Assemblèe Générale du Comité Citoyen de Défense de l’Ecole Publique à Liévin

Le comité Artois-Gohelle pour la défense de l’école publique, de la maternelle à l’université, s’est rassemblé lundi soir afin de tenir son assemblée générale. À l’ordre du jour, le bilan des actions précédentes, ainsi que l’évocation des prochaines actions locales et nationales pour la fin de l’année et la rentrée scolaire de septembre.

Parmi les bilans à tirer, il y avait notamment celui des actions menées le 1er mai. À ce propos, les avis sont partagés. Entre la réussite de certaines opérations relevée par les uns et la faible mobilisation par rapport au potentiel jugée par les autres, le bilan s’avère mitigé.

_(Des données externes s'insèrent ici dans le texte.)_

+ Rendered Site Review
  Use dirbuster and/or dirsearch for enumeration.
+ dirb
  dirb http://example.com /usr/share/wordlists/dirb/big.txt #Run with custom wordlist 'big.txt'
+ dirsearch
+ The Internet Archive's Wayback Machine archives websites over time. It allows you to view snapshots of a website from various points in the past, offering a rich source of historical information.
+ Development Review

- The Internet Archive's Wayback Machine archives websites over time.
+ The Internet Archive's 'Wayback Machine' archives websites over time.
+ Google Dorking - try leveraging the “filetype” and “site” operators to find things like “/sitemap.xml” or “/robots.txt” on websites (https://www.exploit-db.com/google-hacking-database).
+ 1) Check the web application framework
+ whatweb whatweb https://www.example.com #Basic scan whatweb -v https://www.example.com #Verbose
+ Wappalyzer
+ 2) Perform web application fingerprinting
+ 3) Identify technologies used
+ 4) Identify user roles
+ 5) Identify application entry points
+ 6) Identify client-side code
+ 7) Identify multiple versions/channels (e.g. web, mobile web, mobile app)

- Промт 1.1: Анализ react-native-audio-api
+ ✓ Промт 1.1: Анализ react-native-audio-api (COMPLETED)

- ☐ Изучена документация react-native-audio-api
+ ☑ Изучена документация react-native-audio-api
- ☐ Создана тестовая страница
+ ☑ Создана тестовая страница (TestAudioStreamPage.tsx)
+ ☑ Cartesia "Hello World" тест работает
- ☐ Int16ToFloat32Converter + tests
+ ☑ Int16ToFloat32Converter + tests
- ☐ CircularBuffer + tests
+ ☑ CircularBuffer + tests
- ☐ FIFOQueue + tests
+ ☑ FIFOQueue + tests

Certains craignent même le début d’une démobilisation, notamment à l’approche des vacances scolaires. «  Il y a probablement une partie qui pense que c’est plié. Mais les problèmes ne vont pas s’arrêter en juin. Il faut rester mobilisé », indique Laurent Daval, psychologue scolaire. Les actions vont donc se multiplier.

En plein Festival de Cannes, les opposants aux réformes ont notamment imaginé un Festival du droit à l’éducation. Jusqu’au 19 mai, le projet porté par le collectif « Un pays, une école, notre avenir » sera l’occasion de mettre à l’honneur le droit à l’Éducation dans chaque département en multipliant les initiatives de « remises de palmes », auxquelles participeront les représentants nationaux des différentes organisations.
Par ailleurs, le 26 mai constituera une nouvelle journée de mobilisation à l’appel de l’intersyndical.

Les membres du comité ont aussi évoqué l’action du 17 mai proposée par la Fédération nationale des rééducateurs de l’Education nationale (FNAREN). La proposition destinée à protester contre la fermeture des Réseaux d’aides spécialisées aux élèves en difficulté (Rased), consiste à effectuer une marche en direction de la rue de Grenelle  Ministère de l’Education. En fonction de la participation, le comité se joindra à l’action nationale ou organisera une manifestation locale.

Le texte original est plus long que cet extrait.